- **Problem**: Give back an exact copy of the lines in the records below, from the line that has "Version | Supported Editions" through the line that has "2.4 Design and Implementation Constraints", and nothing besides.

- **Exercise data**:
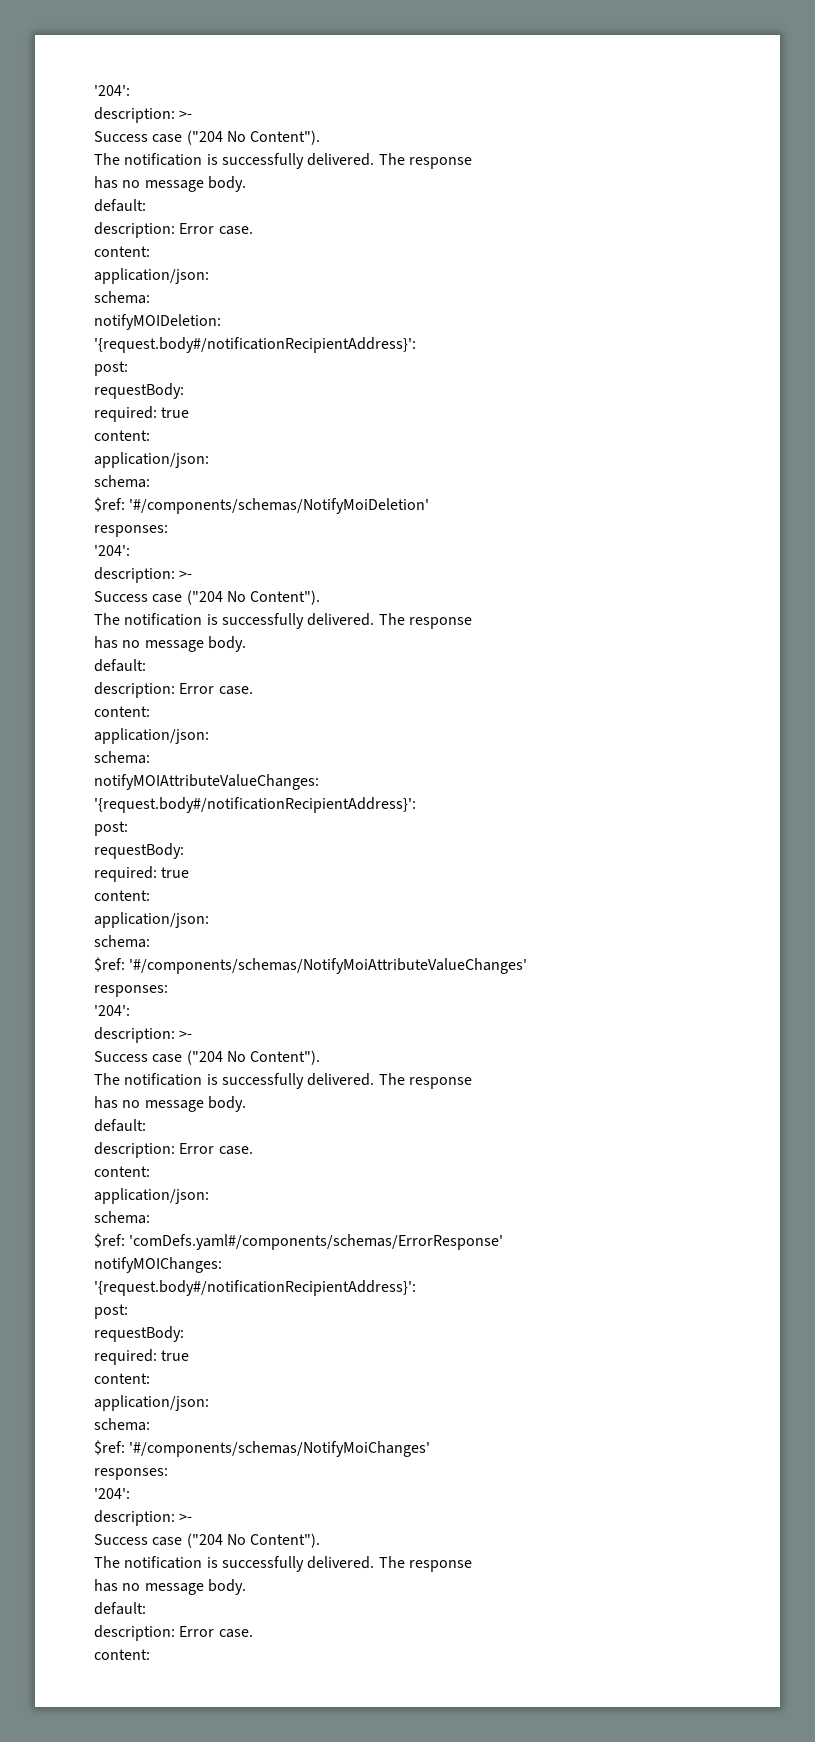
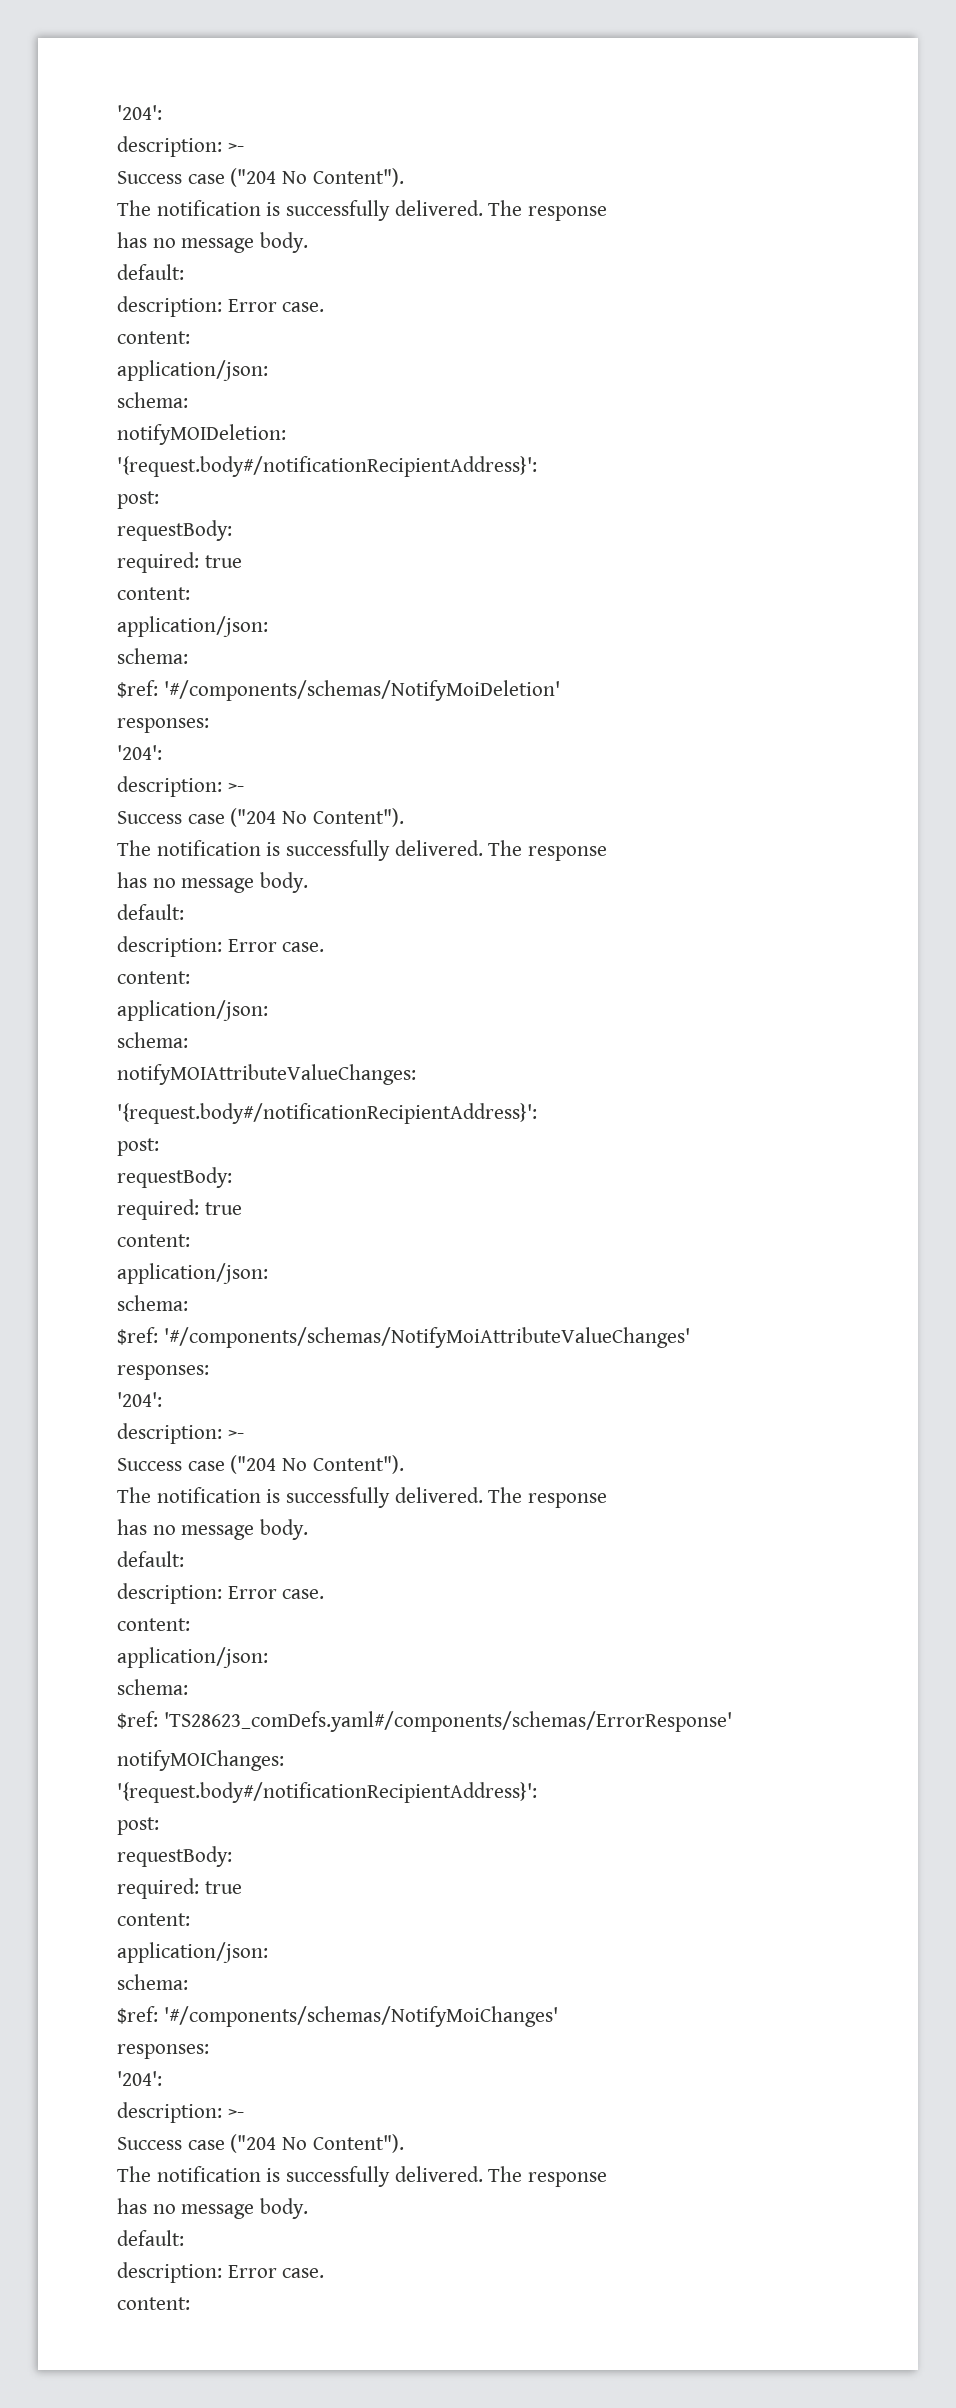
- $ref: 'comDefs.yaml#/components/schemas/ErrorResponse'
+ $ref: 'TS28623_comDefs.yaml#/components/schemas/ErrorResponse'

---

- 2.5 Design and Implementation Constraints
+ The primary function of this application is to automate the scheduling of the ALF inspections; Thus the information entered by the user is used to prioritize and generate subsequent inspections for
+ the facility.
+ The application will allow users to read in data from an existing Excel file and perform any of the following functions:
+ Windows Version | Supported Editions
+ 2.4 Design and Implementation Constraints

...

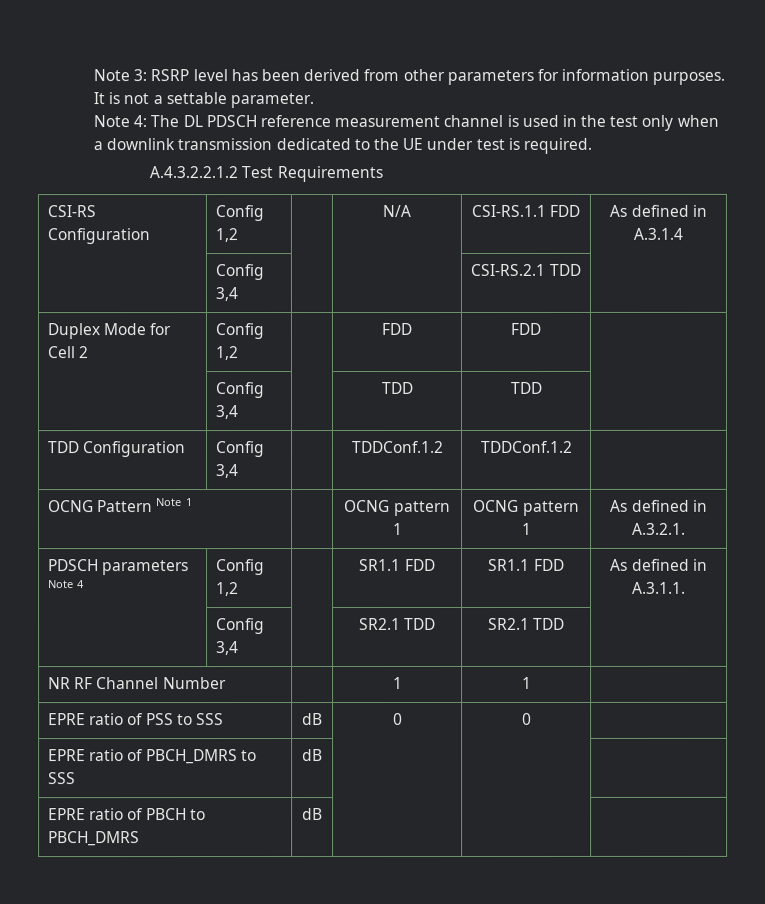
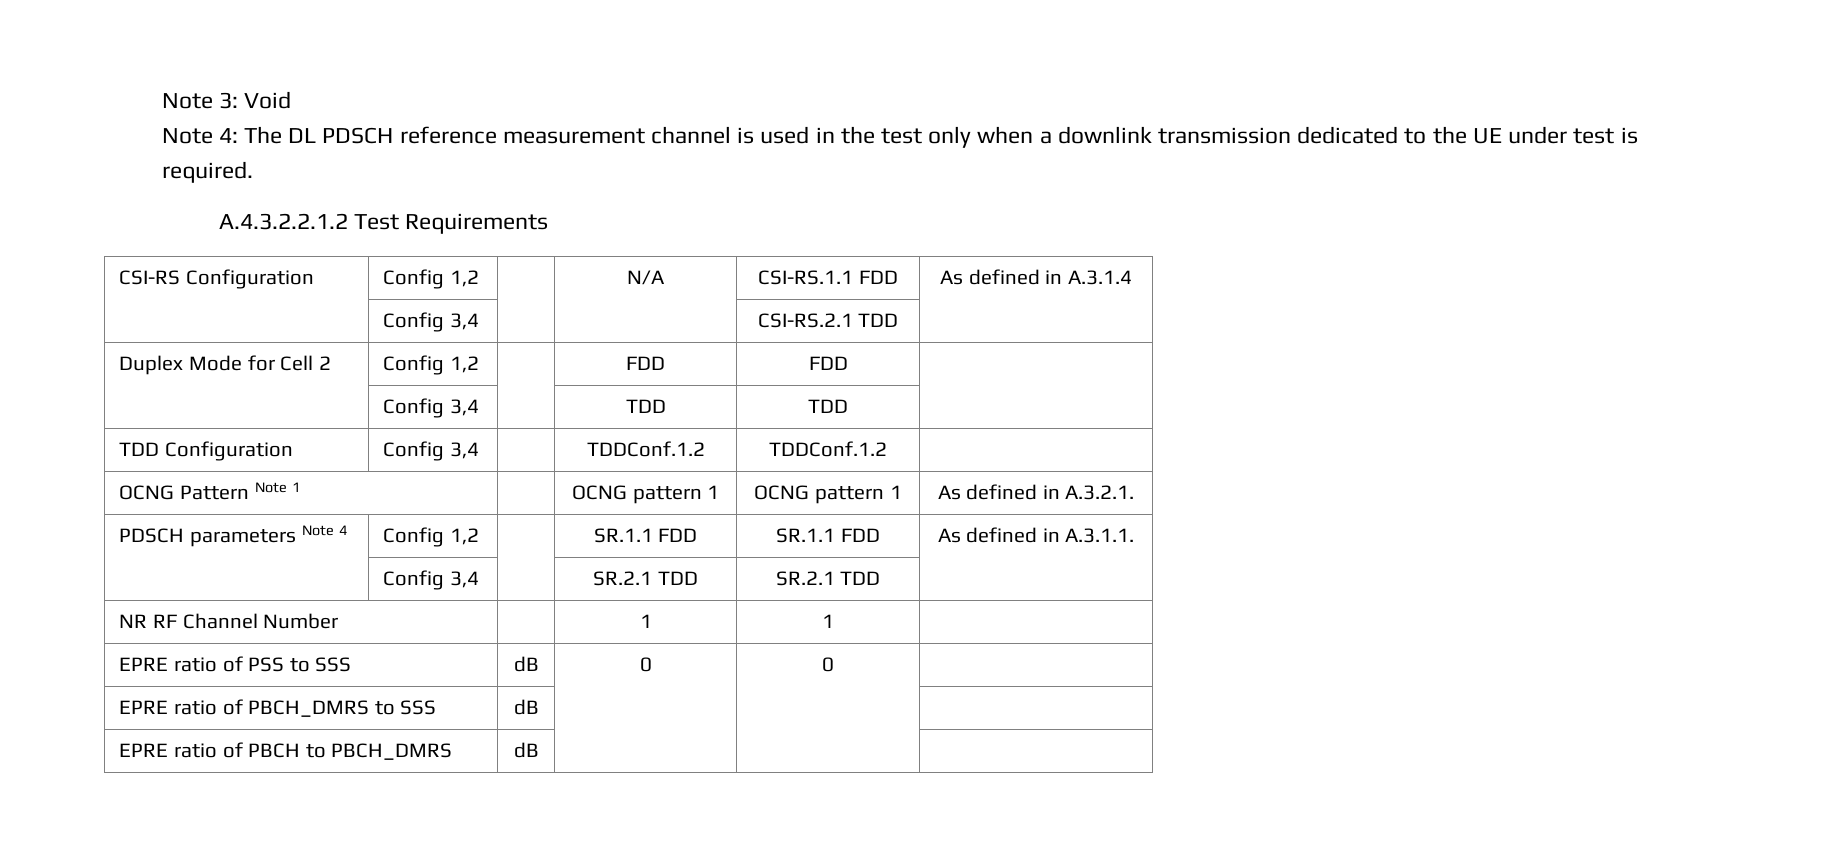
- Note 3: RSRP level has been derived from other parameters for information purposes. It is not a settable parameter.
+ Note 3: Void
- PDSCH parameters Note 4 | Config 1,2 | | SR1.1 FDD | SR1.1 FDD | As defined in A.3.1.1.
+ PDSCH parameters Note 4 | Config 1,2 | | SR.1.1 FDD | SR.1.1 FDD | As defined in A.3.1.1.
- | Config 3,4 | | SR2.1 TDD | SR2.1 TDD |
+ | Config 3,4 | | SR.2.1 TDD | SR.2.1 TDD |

- **Task result**:
+ Windows Version | Supported Editions
+ 2.4 Design and Implementation Constraints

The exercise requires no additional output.